Platinum nanoparticles induced genotoxicity and apoptotic activity in human normal and cancer hepatic cells via oxidative stress-mediated Bax/Bcl-2 and caspase-3 expression.

Platinum nanoparticles (PtNPs) attract much attention due to their excellent biocompatibility and catalytic properties, but their toxic effects on normal (CHANG) and cancerous (HuH-7) human liver cells are meagre. The cytotoxic and apoptotic effects of PtNPs (average size, 3 nm) were determined in CHANG and HuH-7 cells.

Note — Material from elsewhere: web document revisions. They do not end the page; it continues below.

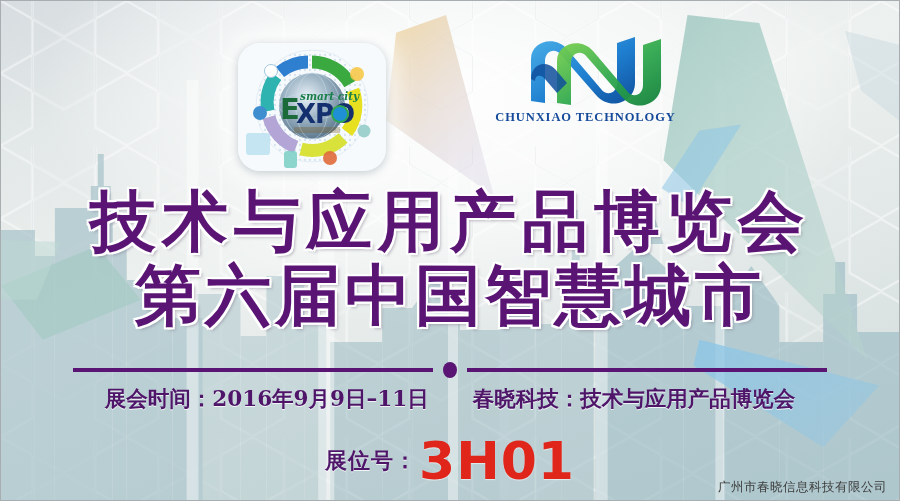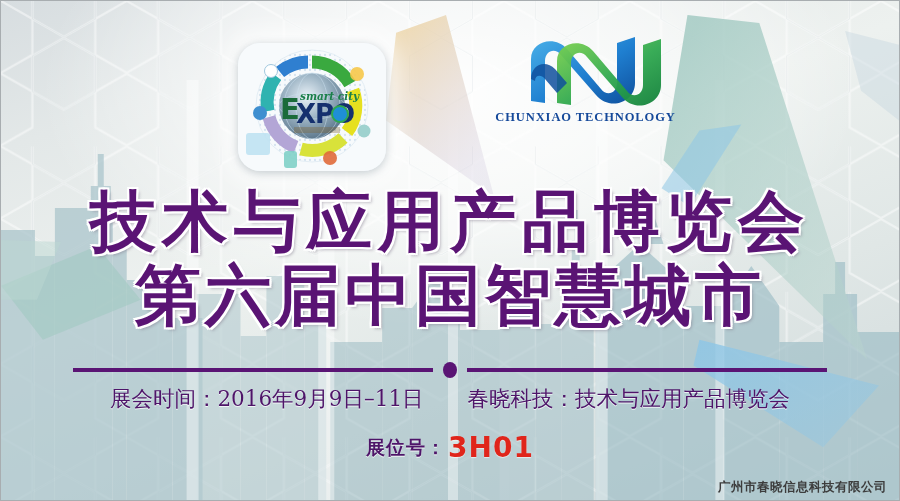--- a/index.html
+++ b/index.html
@@ -96,7 +96,7 @@
   }
   .meta{
     font-family:"DejaVu Serif","Liberation Serif",serif;
-    font-weight:normal;font-size:21.5px;color:#4e1569;
+    font-weight:bold;font-size:21.5px;color:#4e1569;
     white-space:nowrap;
     text-shadow:0 1px 0 rgba(255,255,255,.75);
     text-align:right;

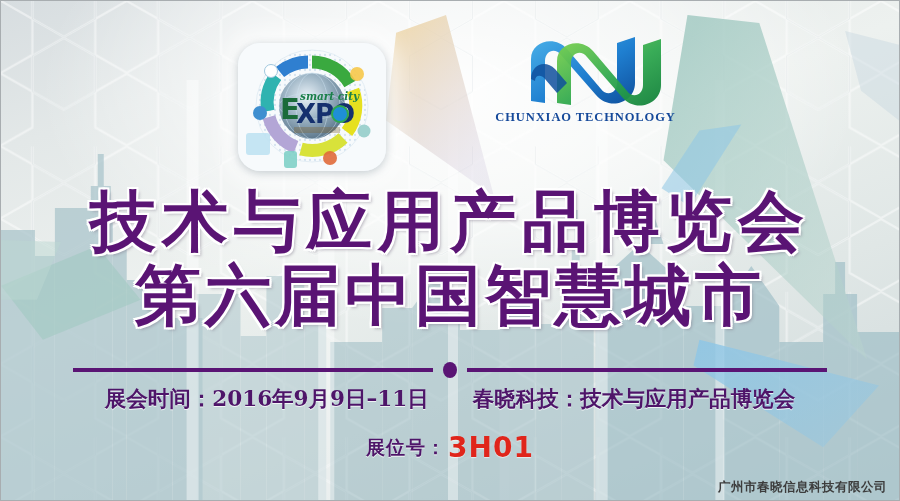--- a/index.html
+++ b/index.html
@@ -111,7 +111,7 @@
   }
   #booth .blabel{
     font-family:"DejaVu Serif","Liberation Serif",serif;
-    font-weight:bold;font-size:19px;color:#4e1569;letter-spacing:1px;
+    font-weight:bold;font-size:22px;color:#4e1569;letter-spacing:1px;
     vertical-align:middle;
     text-shadow:0 1px 0 rgba(255,255,255,.75);
   }

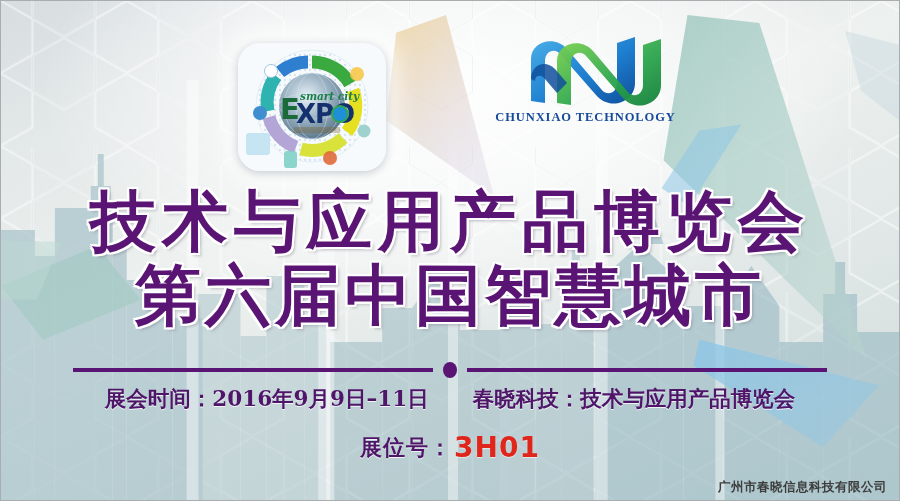--- a/index.html
+++ b/index.html
@@ -117,7 +117,7 @@
   }
   #booth .bnum{
     font-family:"DejaVu Sans","Liberation Sans",sans-serif;
-    font-weight:bold;font-size:28px;color:#e0251b;letter-spacing:1px;
+    font-weight:bold;font-size:52px;color:#e0251b;letter-spacing:1px;
     vertical-align:middle;margin-left:2px;
     text-shadow:0 1px 1px rgba(255,255,255,.6);
   }

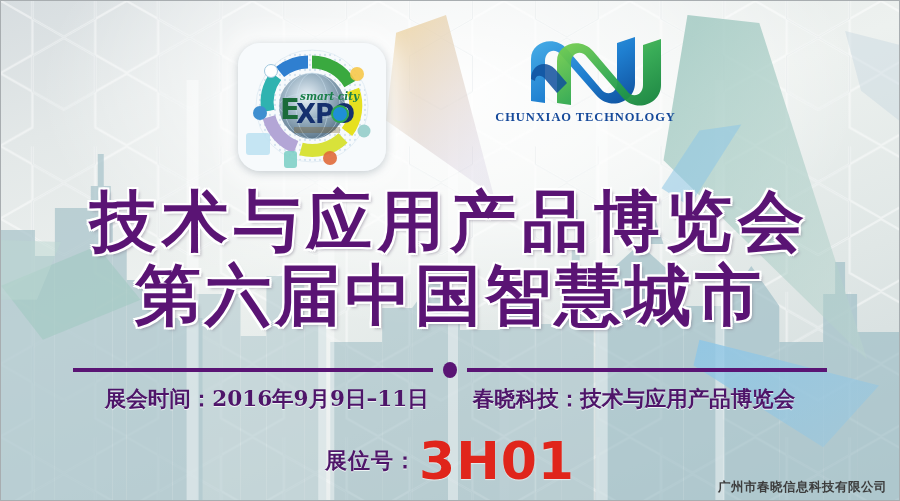--- a/index.html
+++ b/index.html
@@ -126,7 +126,7 @@
   #footer-company{
     position:absolute;right:12px;bottom:4px;
     font-family:"DejaVu Sans","Liberation Sans",sans-serif;
-    font-weight:bold;font-size:12.5px;color:#3d3d3d;letter-spacing:.5px;margin-top:32px;
+    font-weight:normal;font-size:12.5px;color:#3d3d3d;letter-spacing:.5px;margin-top:32px;
   }
 </style>
 </head>

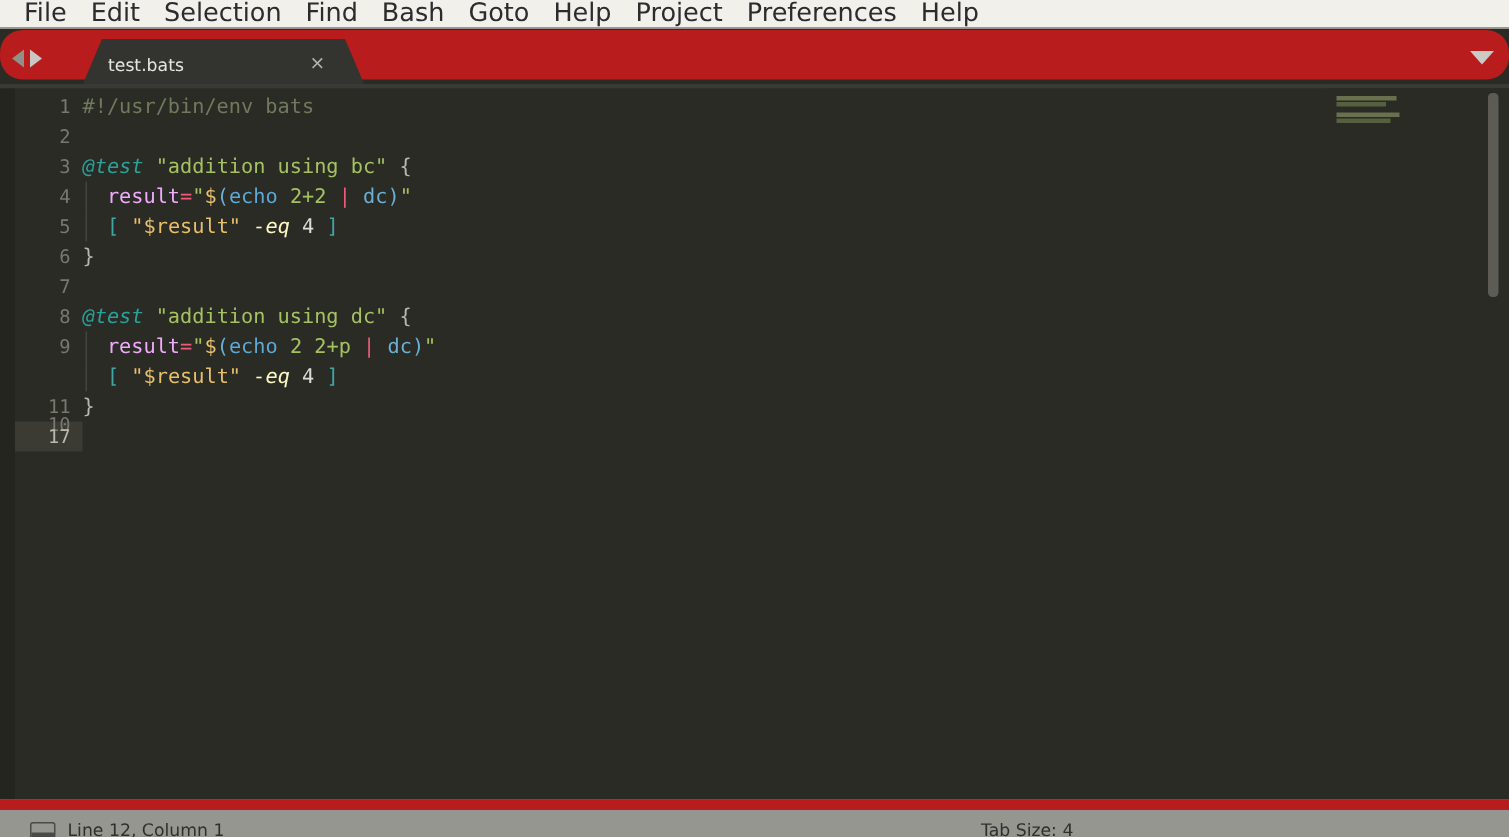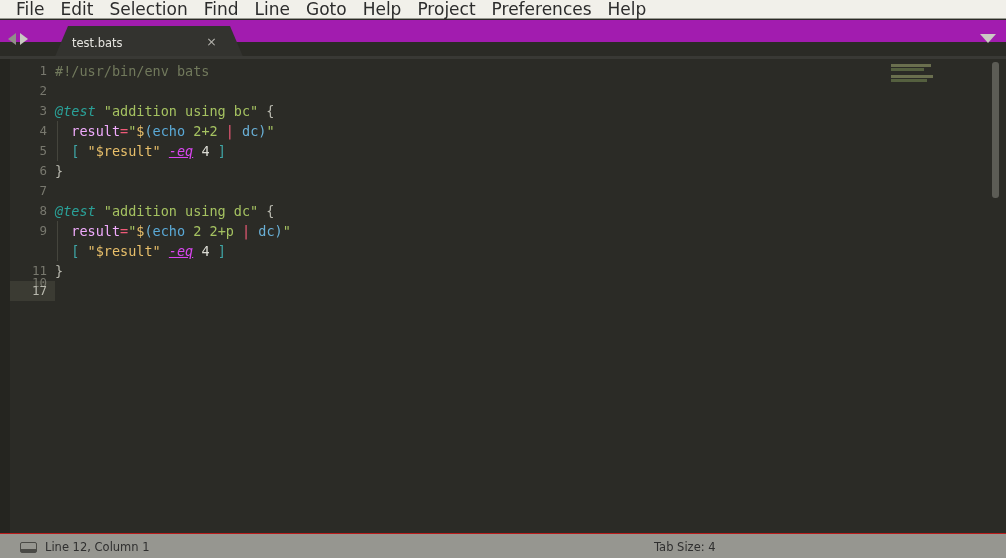--- a/index.html
+++ b/index.html
@@ -266,7 +266,7 @@
       <div class="menu-item">Edit</div>
       <div class="menu-item">Selection</div>
       <div class="menu-item">Find</div>
-      <div class="menu-item">Line</div>
+      <div class="menu-item">Bash</div>
       <div class="menu-item">Goto</div>
       <div class="menu-item">Help</div>
       <div class="menu-item">Project</div>

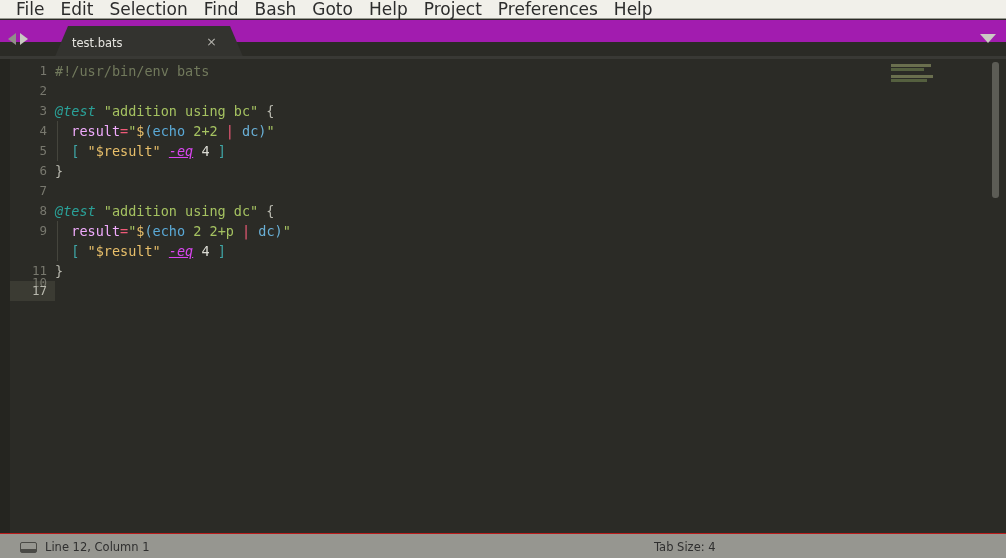--- a/index.html
+++ b/index.html
@@ -44,8 +44,9 @@
     position: absolute;
     left: 0; top: 20px;
     width: 1006px;
-    height: 22px;
-    background: #a21caf;
+    height: 33px;
+    background: #b91c1c;
+    border-radius: 15px;
   }
   #tabbar-underline {
     position: absolute;

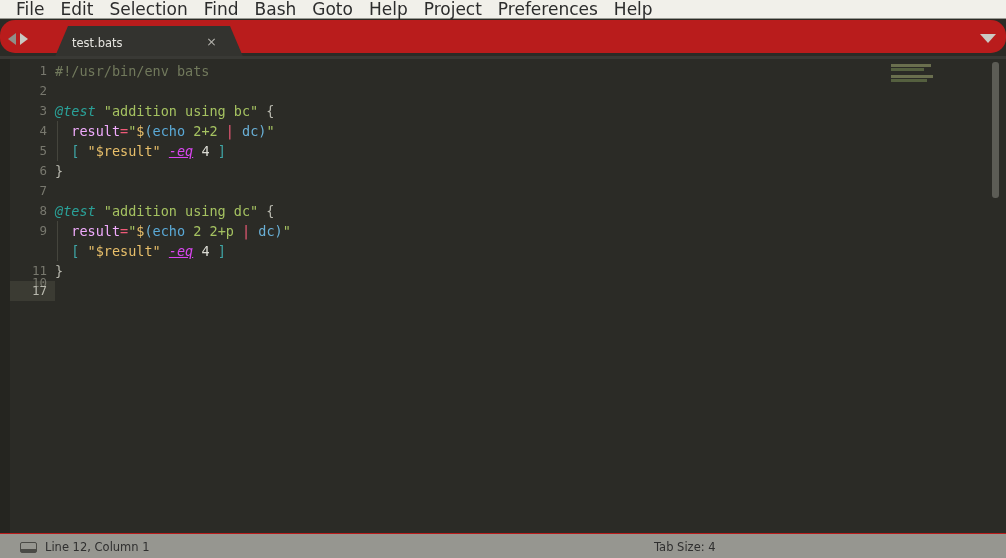--- a/index.html
+++ b/index.html
@@ -186,7 +186,7 @@
   .t-subst   { color: #6ab0d6; }
   .t-func    { color: #5aa9d6; }
   .t-bracket { color: #3fa6a6; }
-  .t-flag    { color: #d946ef; font-style: italic; text-decoration: underline; }
+  .t-flag    { color: #fef9c3; font-style: italic; }
   .t-num     { color: #dcdcd4; }
   .t-dollar  { color: #e8bf6a; }
 

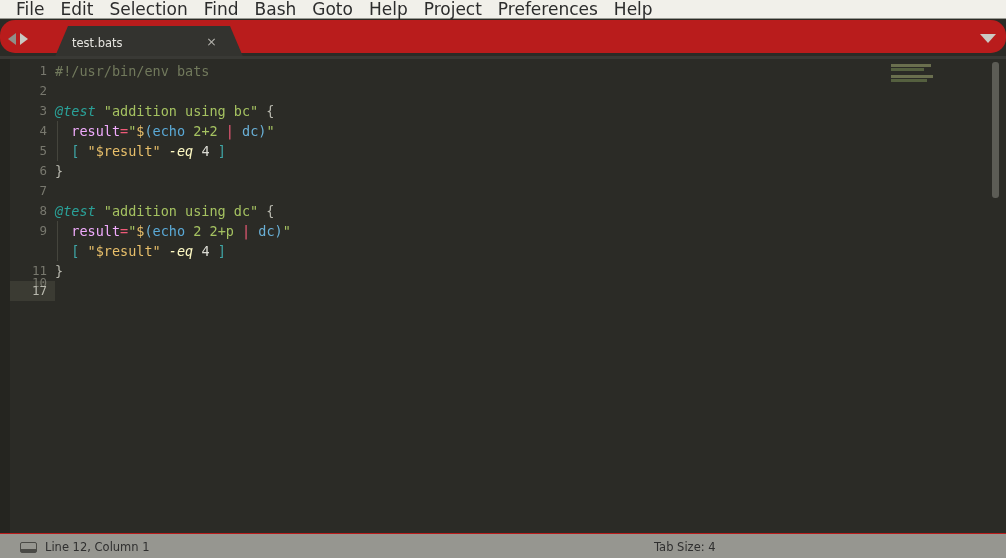--- a/index.html
+++ b/index.html
@@ -226,7 +226,7 @@
     width: 1006px;
     height: 25px;
     background: #969690;
-    border-top: 1px solid #b91c1c;
+    border-top: 7px solid #b91c1c;
     box-sizing: border-box;
   }
   .status-text {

After treating these cells were with PtNPs (10, 50, 100, 200, and 300 µg/mL) for 24 and 48 hours, we observed dose- and time-dependent cytotoxicity, as evaluated by using (3-[4, 5-dimethylthiazol-2-yl]-2, 5-diphenyltetrazolium bromide, a tetrazole) (MTT) and neutral red uptake (NRU) assays. The production of reactive oxygen species (ROS) was increased in both cells after treatment with the above dose of PtNPs for 24 and 48 hours. Determination of morphological changes of cells, chromosome condensation, mitochondrial membrane potential, and caspase-3 assays showed that PtNPs induce cytotoxicity and apoptosis in CHANG and HuH-7 cells by altering the cell morphology and density, increasing cell population in apoptosis, and causing chromosome condensation. Furthermore, we have studied fragmentation of DNA using alkaline single cell gel electrophoresis and expression of apoptotic genes by real-time PCR (RT-PCR). The percentage of DNA fragmentation was more at 300 µg/mL for 48 hours in both cells, but slightly more fragmentation was found in HuH-7 relative to CHANG cells. Considering all of the above parameters, PtNPs elicited cytotoxicity on CHANG and HuH-7 cells by blocking cell proliferation and inducing apoptosis. Thus this study may be useful in in vitro laboratory studies using cell lines for screening the genotoxic and apoptotic potential of nanoparticles.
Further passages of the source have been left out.